The Unsettling Rise of the Urban Narc App
Connecting state and local government leaders
It’s getting easier for city residents to use technology that can report bad drivers who block bike lanes. Welcome to the self-surveillance era of traffic safety.
Say you spot a truck blocking a bike lane in San Francisco’s Mission District. Using a new app called Safe Lanes, you can snap a picture of the offending vehicle’s license plate, and beam it up to a constantly refreshing, GPS-coded map. Meanwhile, Safe Lanes will take your image and run it through a license plate reader. Then, it will use the ID to automatically fill out a complaint form and submit it directly to the city’s non-emergency 311 service. If you’re lucky, officials will respond swiftly, and the vehicle will be towed, or the driver will be given a citation. You’ll also get a list of all the previous traffic tickets and citations the offending vehicle has earned. The bike lane will be clear, someone will (hopefully) learn their lesson, and you’ll get some satisfying closure that leaves a positive—potentially life-saving—mark on society.

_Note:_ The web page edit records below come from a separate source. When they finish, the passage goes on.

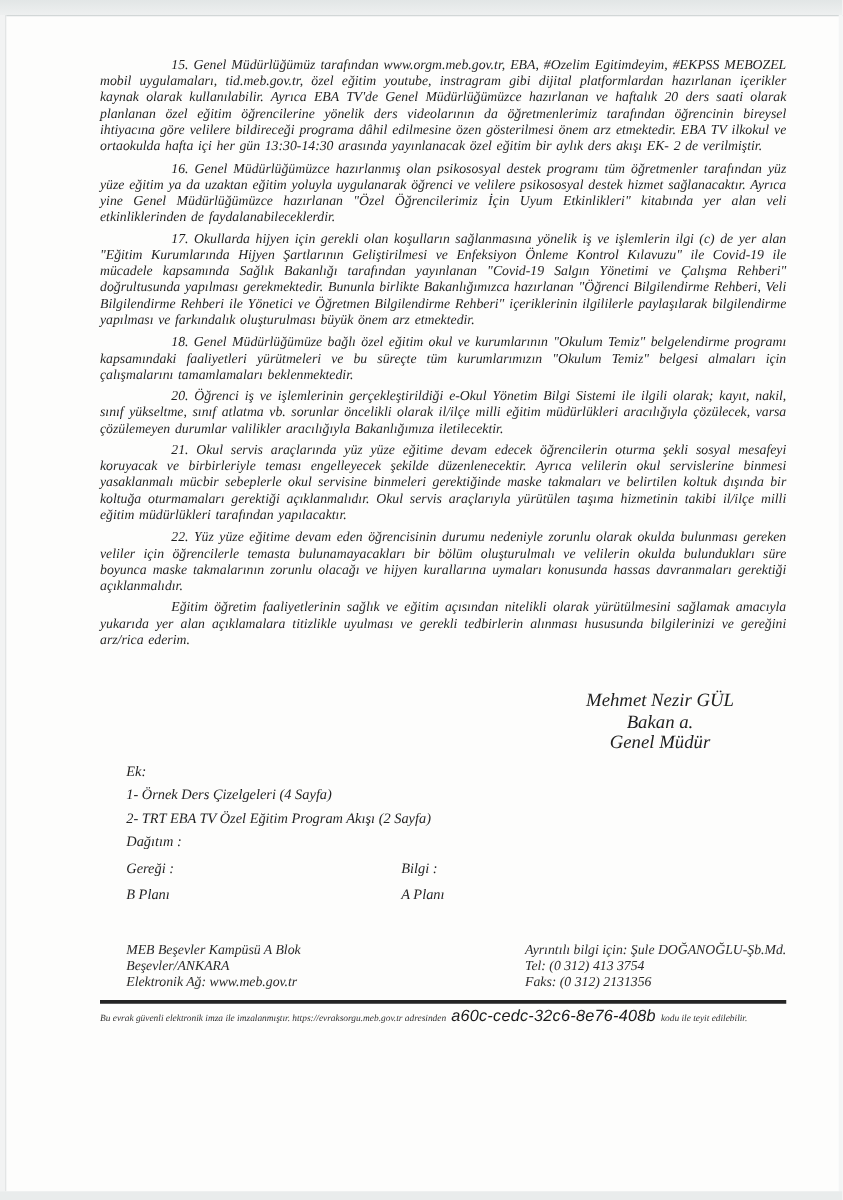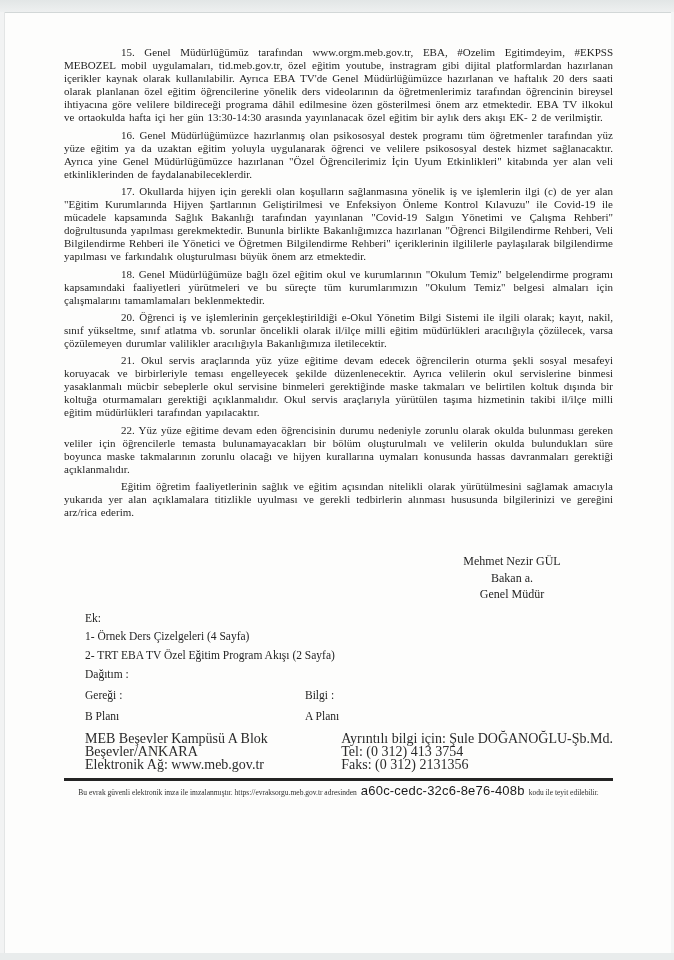--- a/index.html
+++ b/index.html
@@ -20,54 +20,54 @@
     position:absolute;bottom:0;left:0;right:0;height:7px;background:#e9ecec;
   }
   .scan-left{
     position:absolute;top:12px;bottom:7px;left:0;width:4px;
     background:#f2f3f3;border-right:1px solid #e3e5e5;
   }
   .scan-right{
     position:absolute;top:12px;bottom:7px;right:0;width:3px;background:#f4f5f5;
   }
   .content{
-    position:absolute;left:64px;top:46px;width:549px;
+    position:absolute;left:80px;top:46px;width:549px;font-style:italic;
   }
   p.para{
     margin:0 0 4px 0;
     font-size:11px;line-height:13.1px;
     text-align:justify;text-indent:57px;
     word-spacing:1px;
   }
   .signature{
     width:200px;margin:34px 0 0 348px;text-align:center;
-    font-size:12px;line-height:16.5px;
+    font-size:15px;line-height:16.5px;
   }
   .attachments{
     margin-top:6px;padding-left:21px;
     font-size:11.5px;line-height:18.5px;
   }
   .distribution{
     padding-left:21px;
     font-size:11.5px;line-height:21px;
   }
   .dist-grid{
     display:grid;grid-template-columns:220px auto;justify-content:start;
   }
   .footer{
-    margin-top:5px;padding-left:21px;
+    margin-top:27px;padding-left:21px;
     display:flex;justify-content:space-between;align-items:flex-end;
-    font-size:14px;line-height:13px;color:#2a2a2a;
+    font-size:11px;line-height:13px;color:#2a2a2a;
   }
   .footer-right{text-align:left;}
   .rule{
     margin-top:7px;height:3px;background:#242424;
   }
   .verify{
-    margin-top:2px;display:flex;justify-content:center;align-items:baseline;gap:4px;
+    margin-top:2px;display:flex;align-items:baseline;gap:4px;
     font-size:7.5px;color:#2e2e2e;white-space:nowrap;
   }
   .verify .code{
     font-family:"Liberation Sans","DejaVu Sans",sans-serif;
     font-size:13px;letter-spacing:0.2px;color:#1a1a1a;
   }
 </style>
 </head>
 <body>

On Valencia Street, Safe Lanes users have documented Priuses and delivery trucks and pickups and Ubers blocking the bike lanes every few feet. Seeing those violations (represented by red or yellow exclamation points) on an ever-updating map offers a powerful visual reminder of the safety crisis on city streets: Bike lanes are being ignored, bicyclists and pedestrians are being killed by drivers, and cities are failing to live up to the Vision Zero pledges they’ve made.With an app like this, citizens are equipped with tools that can hold drivers accountable for risky behavior—and cities get the data they need to build better bike infrastructure.
But the pictures of people’s license plates, and their location on a geo-tagged map, don’t just disappear once justice has been served: They live on for anyone on the internet to see. And as other kinds of citizen-powered crime-tracking form an ever-widening panopticon over our urban space, the act of recording and displaying that data has become more fraught.
Amazon’s Ring doorbells—video surveillance devices homeowners affix to their front doors—are now being used by more than 400 police departments around the country to catch criminals. Citizen, a crime-tracking app that scrapes 911 and police dispatch data and allows onlookers to livestream and comment on in-progress emergencies, offers users a real-time glimpse of urban disorder—which may have psychological effects that change the way residents think about their cities. On the social-media platform Nextdoor, neighbors can post updates on purse-snatchings and “shady characters” alongside furniture giveaways and lost dog notices, leading some to see the site as a kind of petri dish for racial profiling.And a Buzzfeed News investigation found that even regular city-run 311 nuisance-complaint portals have been increasingly used to report noise violators in gentrifying neighborhoods.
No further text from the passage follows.